Tuesday, January 3, 2012

leave me the fuck alone

please excuse my language. i find myself cursing more and more these days.
im back to being easily angered and impatient. mississippi was such a peaceful, good experience for me. not having to work or do school work. just..doing whatever i wantd to do was so nice. no deadlines or anything. it was bad as far as me being in shape but whatever it was worth it to feel inner peace.
now its like anything that doesnt go my way puts me in a bad mood but in my defense on my off days when i really just want to cherish the time i have
1) it goes by lightening speed so i feel like i only have a few hours off
2)theres always a thousand things to do anyway
3)i havent gotten to do one fucking thing i wanted to do and instead have been bossed around by this fucking boy.
everything wsith him is a rush. and hes so motherfucking bossy
and when im in a bad mood
fucking shit juust leave me the fuck alone
never ever in his entire life will he just leave me alone id have been better off just continuing to run because coming back in here he a;lways ,makes it his problem. i didnt get to get my tattoo yesterday. i did not fucking want to drive all the way to sandras and sit over there and all this fucking shit but he was so adament about it then i had to fucking go back today. by the time i worked out the fucking day was over.
got damn like can i have a day off i feel like i literally need to leave this fucking house on my days off & just go anywhere else in the world so he cant control every fucking thing
he will never change dude seriously
i need to stop daydreaming about marriage & babies & keep myself in reality
cause i mean he even said hes just gunna pick out a ring he likes for my engagement?
reallyy
? i swear to God he doesnty give a fucking damn about anyone but himself
and he just is so motherfucking closed minded its so damn annoying. i just wanna stay here and enjoy the rest of college without being heartbroken until i get a better job or higher position and can afford my own apartment and the gym membership and just the expensiveness of singlehood and then im just gunna have to end this shit
sorry but i dont believe he will ever even improve
seriously
deep down hes still a fucking dictator
im just tired of getting fucking jipped and not one motherfucking thing going my way
i spent 3000 motherfuckling dollars at vitamin shoppe. we were supposed to get our pointas of the fucking second now i gotta wait til mid january? i need my fucking SUPPLEMENTS GOOOOOOOOOOTOTTT DAMMMNNNNIIT!!!!!!!!!!!
I WANT MY SHIT WHEN I WNAT IT I AM SO FUCKING TIRED OF HAVING TO LIVE MY LIFE AROUND EVERY FUCKING BODY ELSE GOT DAMNIT!!

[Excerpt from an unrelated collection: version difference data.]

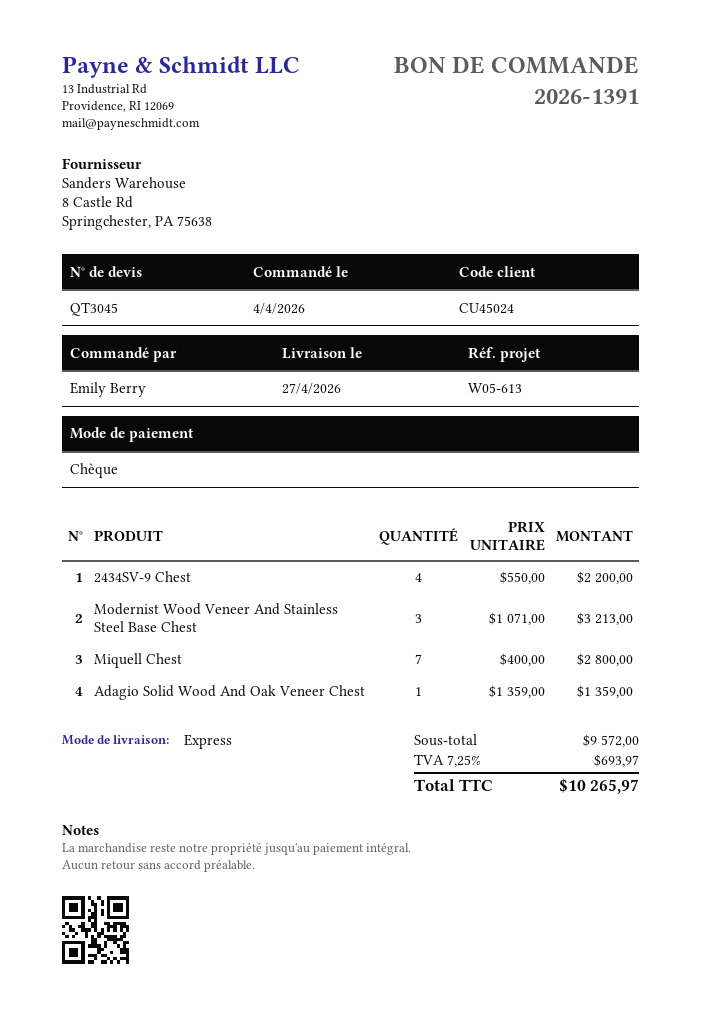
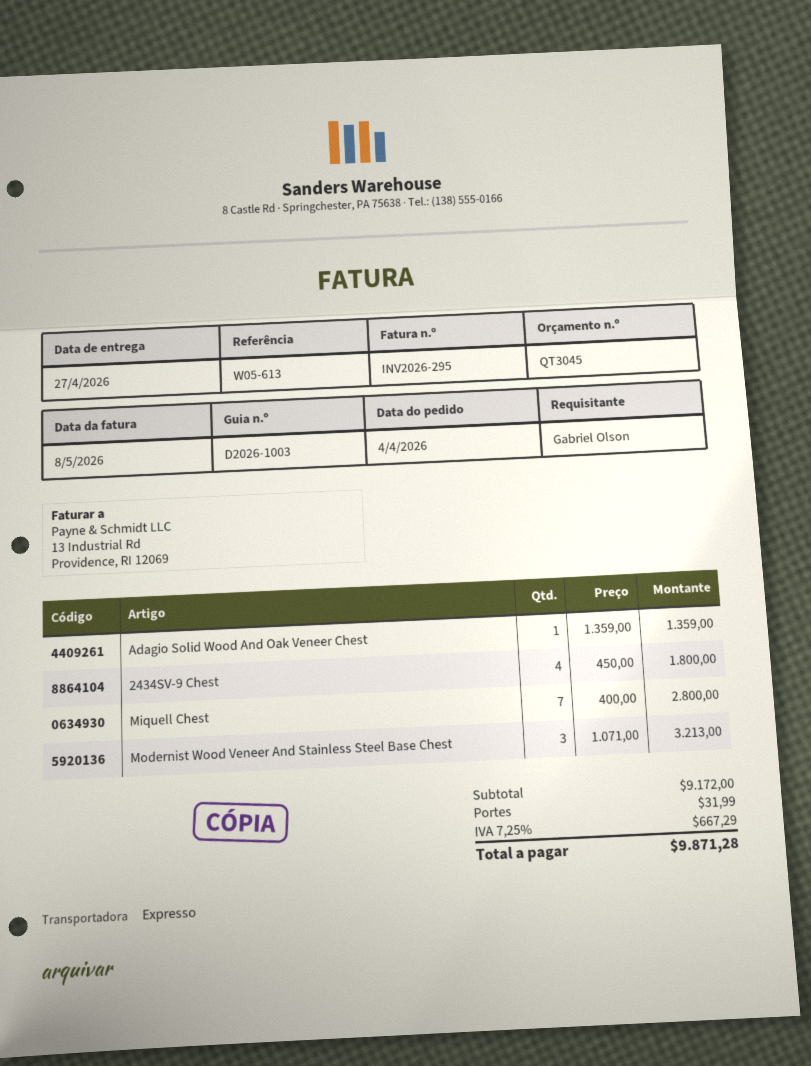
ordered by: Emily Berry -> Gabriel Olson
2434SV-9 Chest: 4 x 550.00 = 2200.00 -> 4 x 450.00 = 1800.00
subtotal: 9572.00 -> 9172.00
shipping: none -> 31.99
tax: 7.25% = 693.97 -> 7.25% = 667.29
total: 10265.97 -> 9871.28

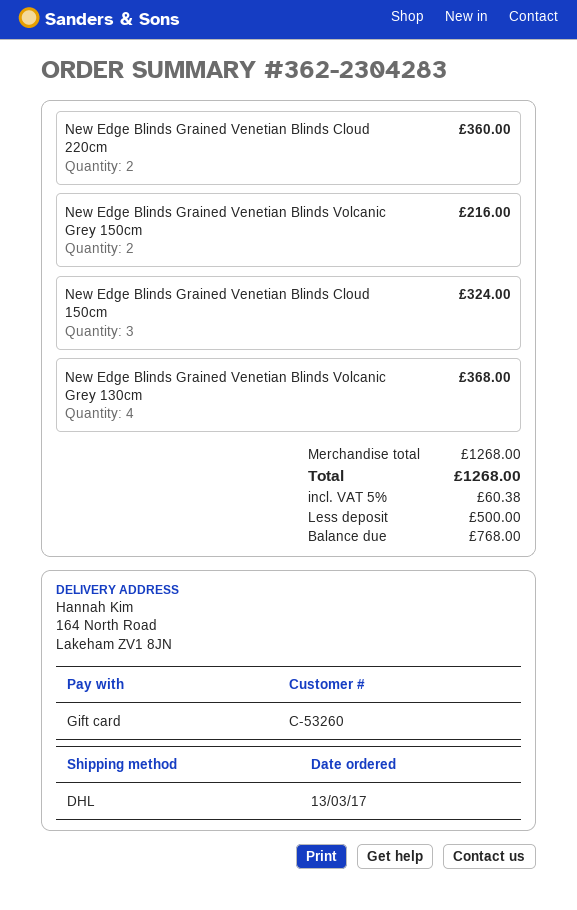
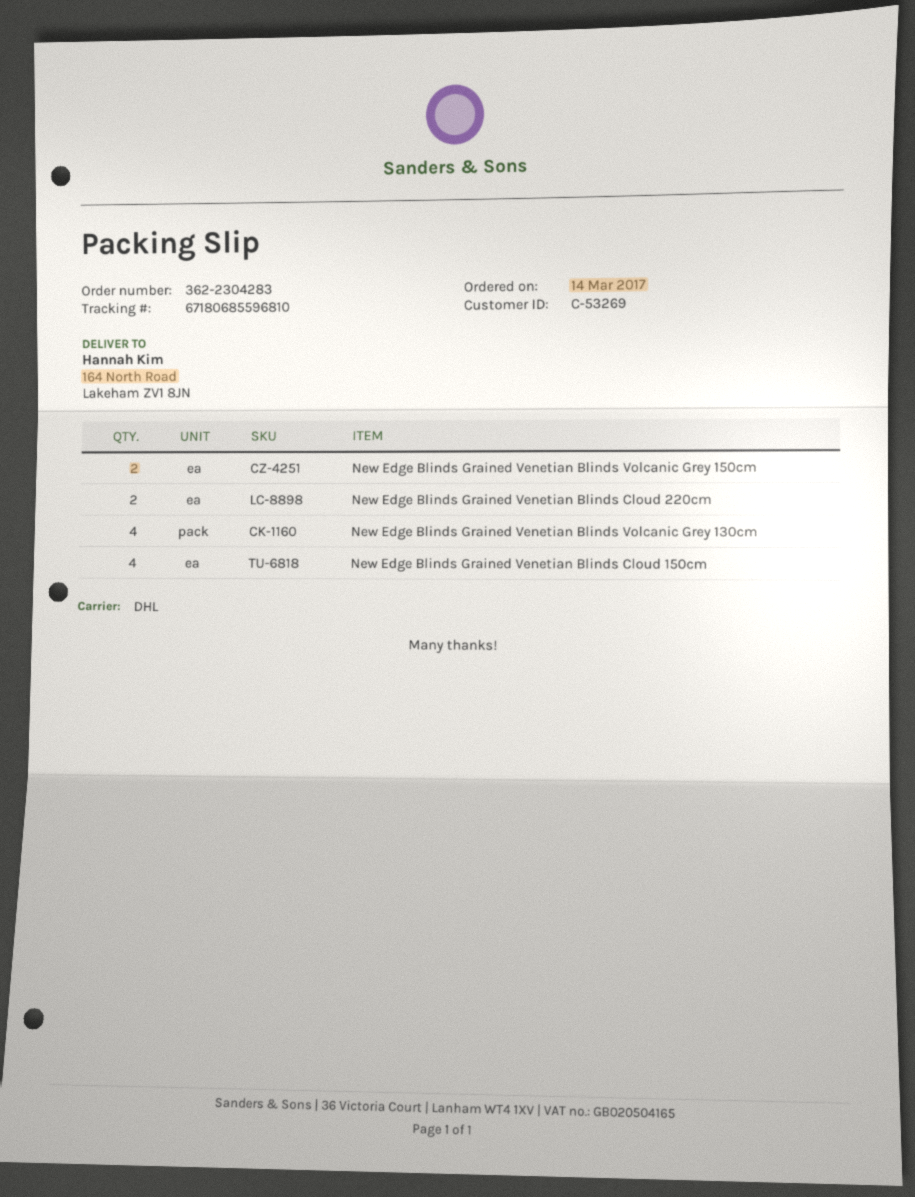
order date: 2017-03-13 -> 2017-03-14
customer number: C-53260 -> C-53269
New Edge Blinds Grained Venetian Blinds Cloud 150cm: 3 -> 4

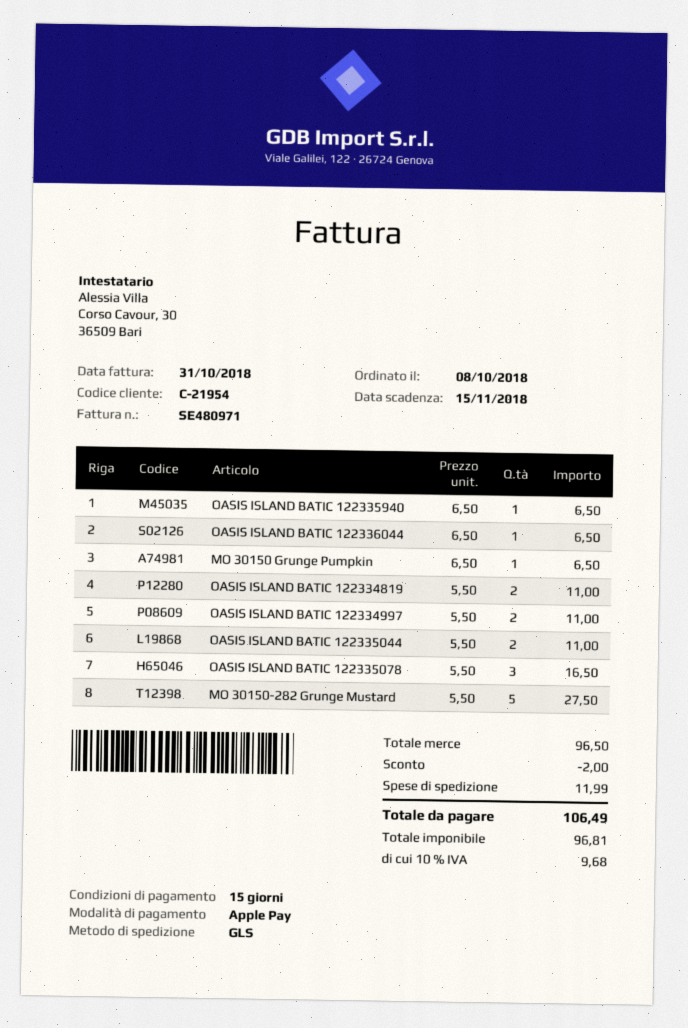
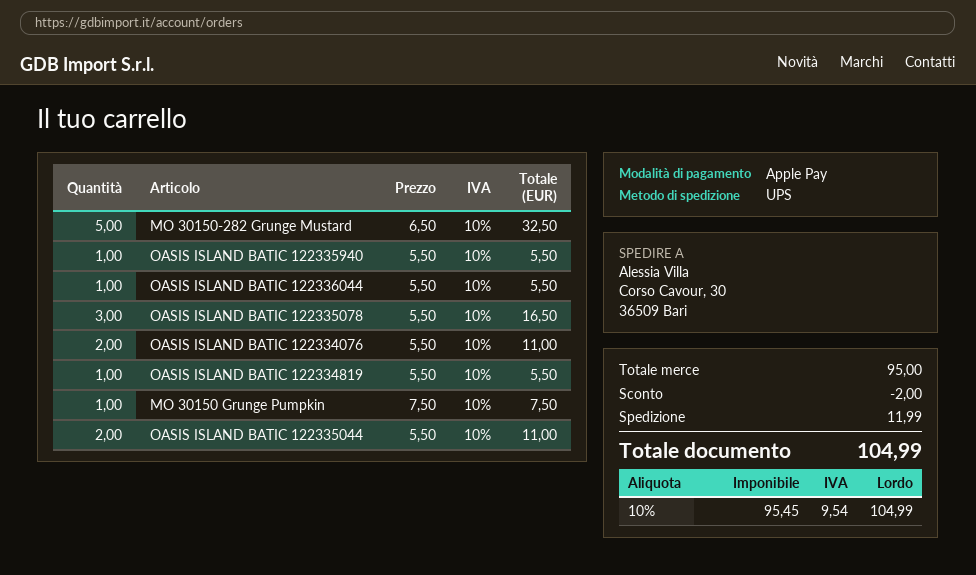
shipping method: GLS -> UPS
OASIS ISLAND BATIC 122335940: 1 x 6.50 = 6.50 -> 1 x 5.50 = 5.50
OASIS ISLAND BATIC 122336044: 1 x 6.50 = 6.50 -> 1 x 5.50 = 5.50
MO 30150 Grunge Pumpkin: 1 x 6.50 = 6.50 -> 1 x 7.50 = 7.50
OASIS ISLAND BATIC 122334819: 2 x 5.50 = 11.00 -> 1 x 5.50 = 5.50
OASIS ISLAND BATIC 122334997: 2 x 5.50 = 11.00 -> none
MO 30150-282 Grunge Mustard: 5 x 5.50 = 27.50 -> 5 x 6.50 = 32.50
OASIS ISLAND BATIC 122334076: none -> 2 x 5.50 = 11.00
subtotal: 96.50 -> 95.00
net: 96.81 -> 95.45
tax: 10% = 9.68 -> 10% = 9.54
total: 106.49 -> 104.99

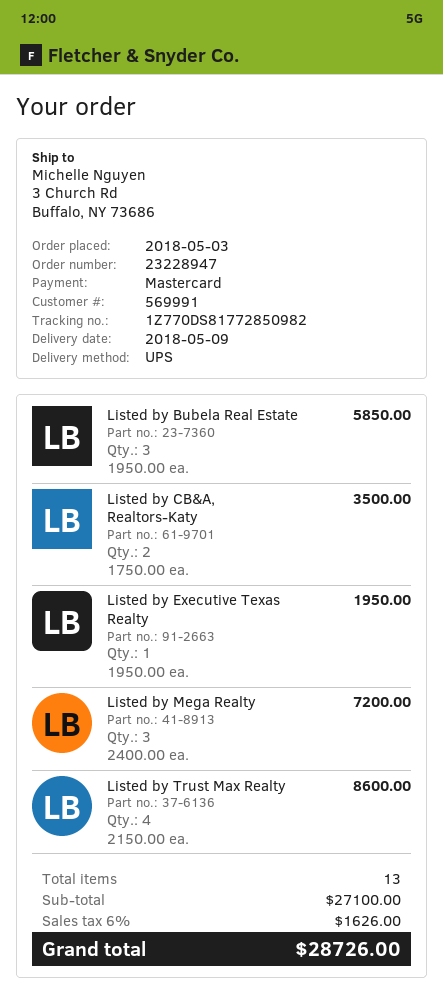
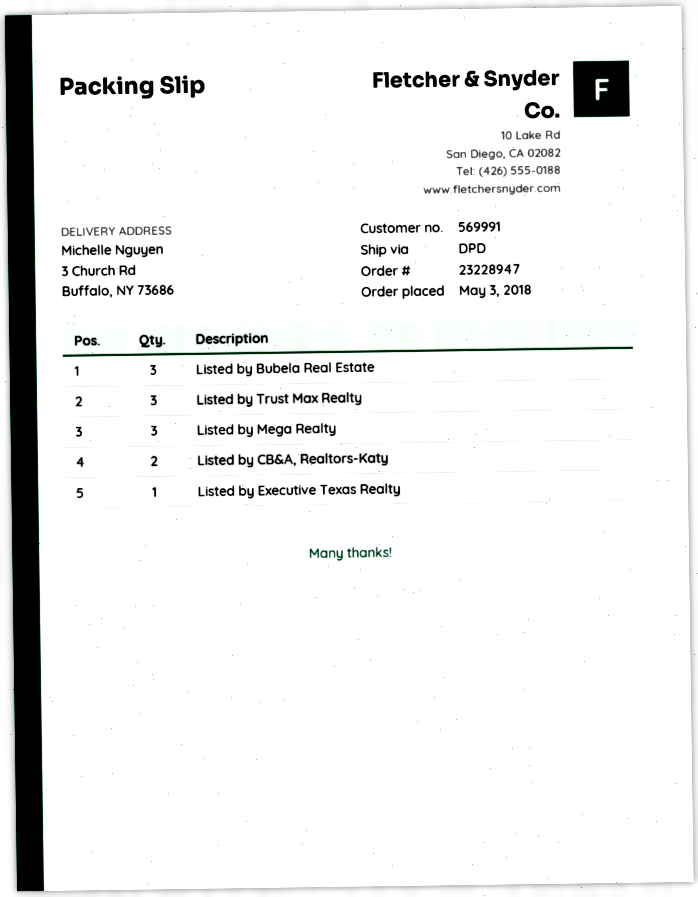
shipping method: UPS -> DPD
Listed by Trust Max Realty: 4 -> 3

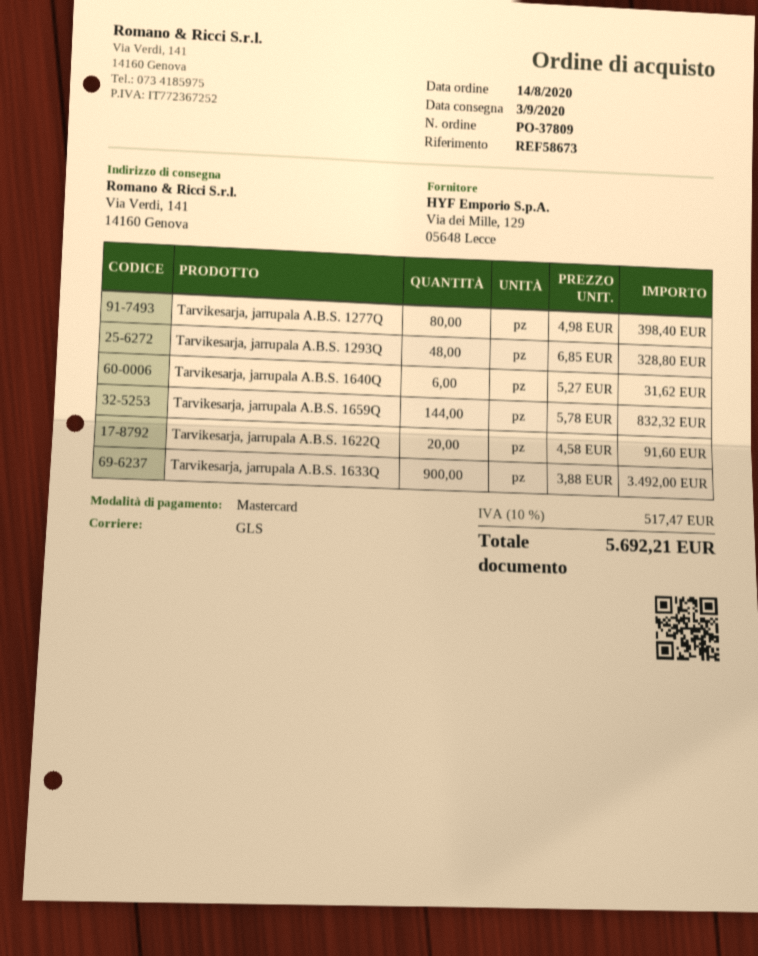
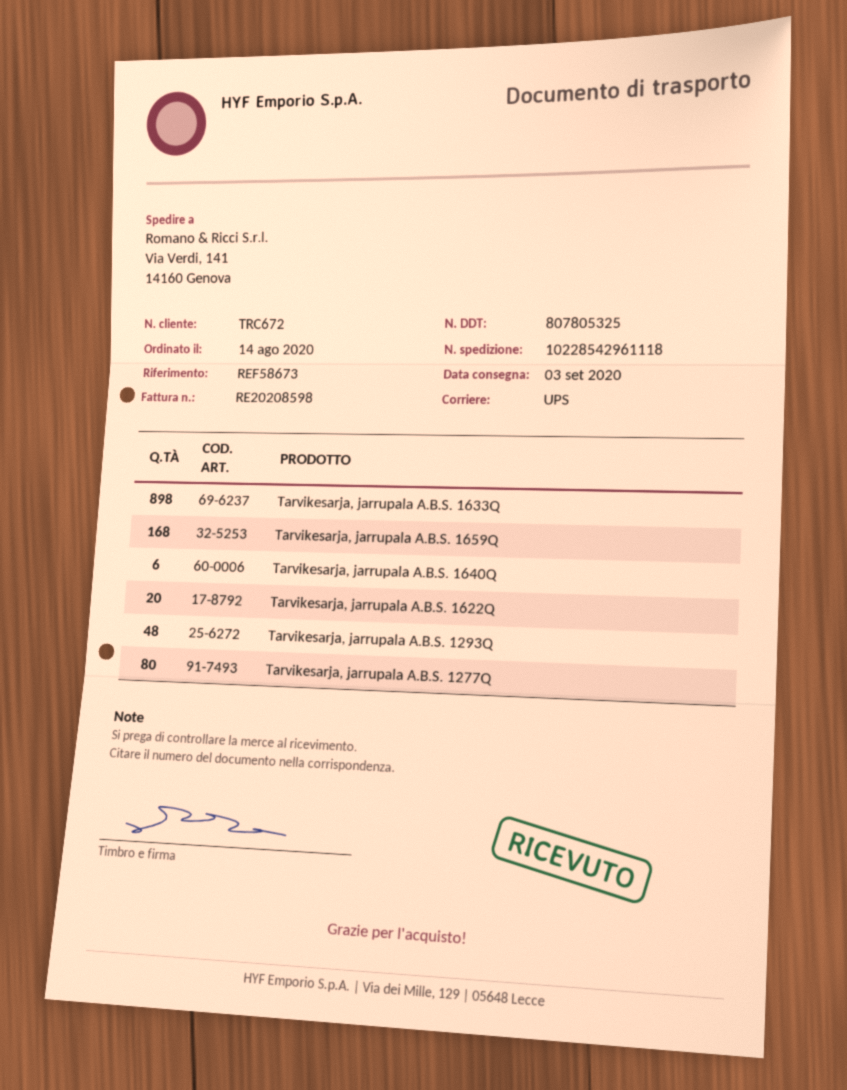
shipping method: GLS -> UPS
Tarvikesarja, jarrupala A.B.S. 1659Q: 144 -> 168
Tarvikesarja, jarrupala A.B.S. 1633Q: 900 -> 898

i have to wait 2 weeks to get my damn tat done
and then do another session
so all together its lookin like 600 dollars.

but i did make an appt to get my lips done next monday yay :)

got my appts set up. i feel better
just gunna try to keep savin as much money as possible & i need to make a plan for my running & not overshoot.
like 2 long days a week and 3 short days
something like that
so i wont feel like crap when i dont get it right
& just be patient with the losing weight thing
im not eating a lot so i ought to be okay
eventually my body will improve
& ill be done with ym tattoo
i just need to learn patience
and to hide my anger since i apparently cant express it to him.